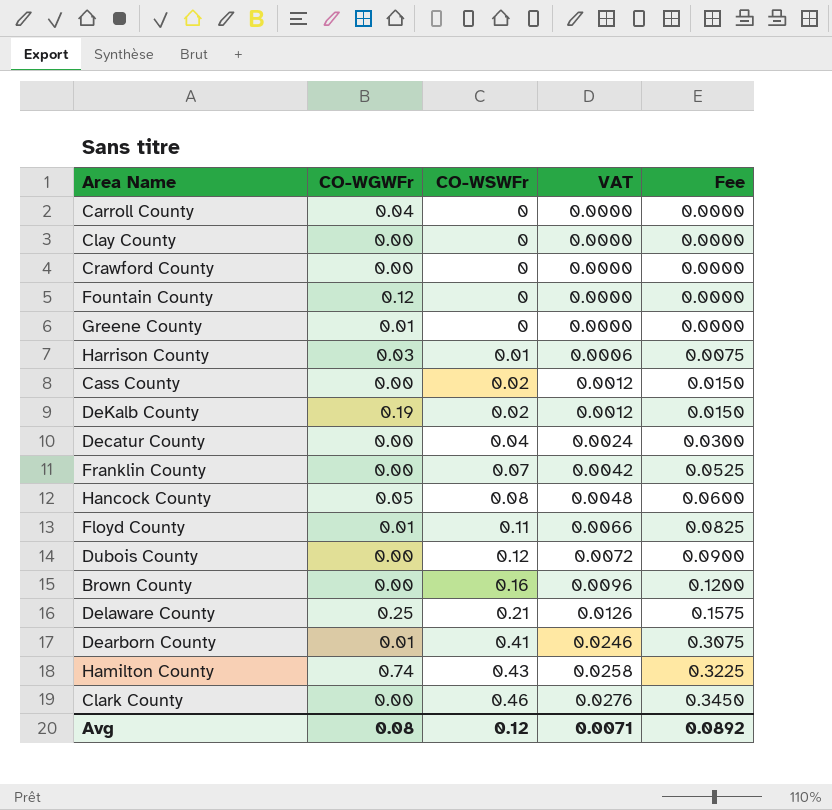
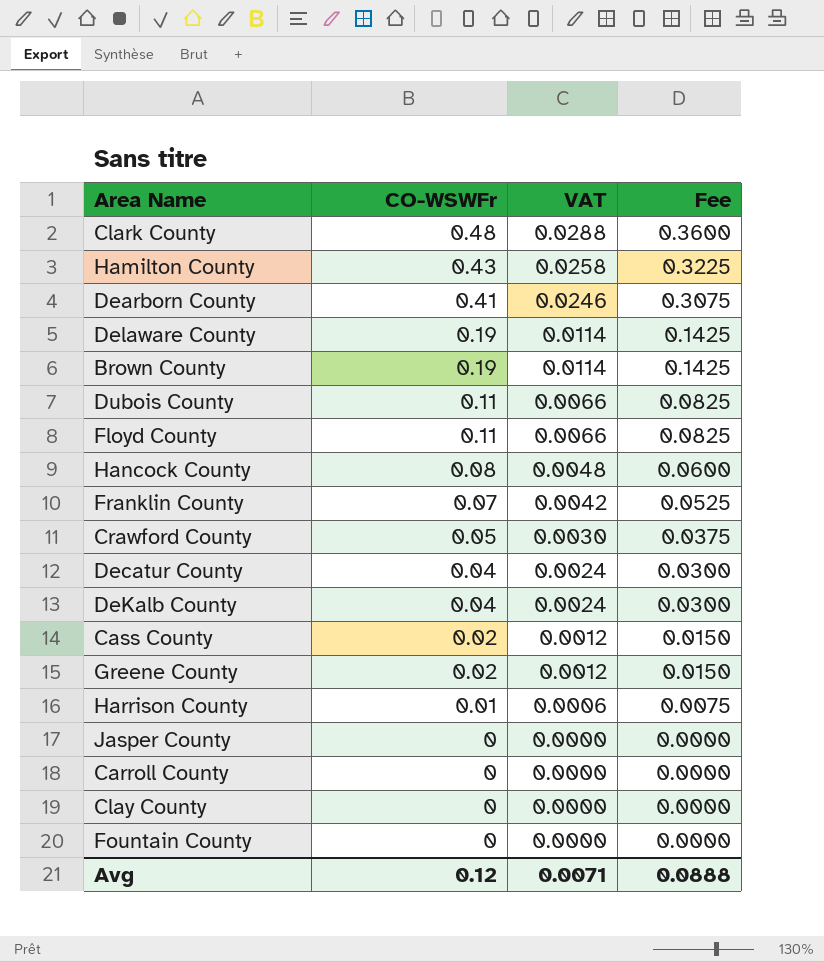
row order: CO-WSWFr ascending -> CO-WSWFr descending
column CO-WGWFr | position: 2 -> none
Clark County | CO-WSWFr: 0.46 -> 0.48
Clark County | VAT: 0.0276 -> 0.0288
Clark County | Fee: 0.3450 -> 0.3600
Delaware County | CO-WSWFr: 0.21 -> 0.19
Delaware County | VAT: 0.0126 -> 0.0114
Delaware County | Fee: 0.1575 -> 0.1425
Brown County | CO-WSWFr: 0.16 -> 0.19
Brown County | VAT: 0.0096 -> 0.0114
Brown County | Fee: 0.1200 -> 0.1425
Dubois County | CO-WSWFr: 0.12 -> 0.11
Dubois County | VAT: 0.0072 -> 0.0066
Dubois County | Fee: 0.0900 -> 0.0825
Crawford County | CO-WSWFr: 0 -> 0.05
Crawford County | VAT: 0.0000 -> 0.0030
Crawford County | Fee: 0.0000 -> 0.0375
DeKalb County | CO-WSWFr: 0.02 -> 0.04
DeKalb County | VAT: 0.0012 -> 0.0024
DeKalb County | Fee: 0.0150 -> 0.0300
Greene County | CO-WSWFr: 0 -> 0.02
Greene County | VAT: 0.0000 -> 0.0012
Greene County | Fee: 0.0000 -> 0.0150
row Jasper County: none -> 0 | 0.0000 | 0.0000
Avg | Fee: 0.0892 -> 0.0888

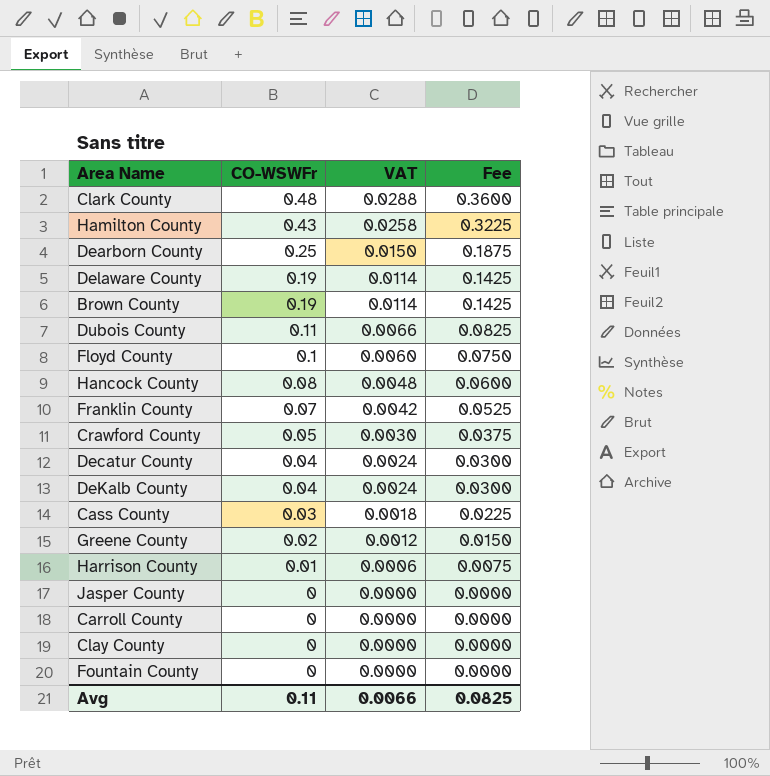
Dearborn County | CO-WSWFr: 0.41 -> 0.25
Dearborn County | VAT: 0.0246 -> 0.0150
Dearborn County | Fee: 0.3075 -> 0.1875
Floyd County | CO-WSWFr: 0.11 -> 0.1
Floyd County | VAT: 0.0066 -> 0.0060
Floyd County | Fee: 0.0825 -> 0.0750
Cass County | CO-WSWFr: 0.02 -> 0.03
Cass County | VAT: 0.0012 -> 0.0018
Cass County | Fee: 0.0150 -> 0.0225
Avg | CO-WSWFr: 0.12 -> 0.11
Avg | VAT: 0.0071 -> 0.0066
Avg | Fee: 0.0888 -> 0.0825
◇ ◇ ◇
Those lines of the records above that run from the one containing "Crawford County | Fee: 0.0000 -> 0.0375" through the one containing "Cass County | CO-WSWFr: 0.02 -> 0.03" should be returned exactly, with no pictures among them.

(Answer space)
Crawford County | Fee: 0.0000 -> 0.0375
DeKalb County | CO-WSWFr: 0.02 -> 0.04
DeKalb County | VAT: 0.0012 -> 0.0024
DeKalb County | Fee: 0.0150 -> 0.0300
Greene County | CO-WSWFr: 0 -> 0.02
Greene County | VAT: 0.0000 -> 0.0012
Greene County | Fee: 0.0000 -> 0.0150
row Jasper County: none -> 0 | 0.0000 | 0.0000
Avg | Fee: 0.0892 -> 0.0888

Dearborn County | CO-WSWFr: 0.41 -> 0.25
Dearborn County | VAT: 0.0246 -> 0.0150
Dearborn County | Fee: 0.3075 -> 0.1875
Floyd County | CO-WSWFr: 0.11 -> 0.1
Floyd County | VAT: 0.0066 -> 0.0060
Floyd County | Fee: 0.0825 -> 0.0750
Cass County | CO-WSWFr: 0.02 -> 0.03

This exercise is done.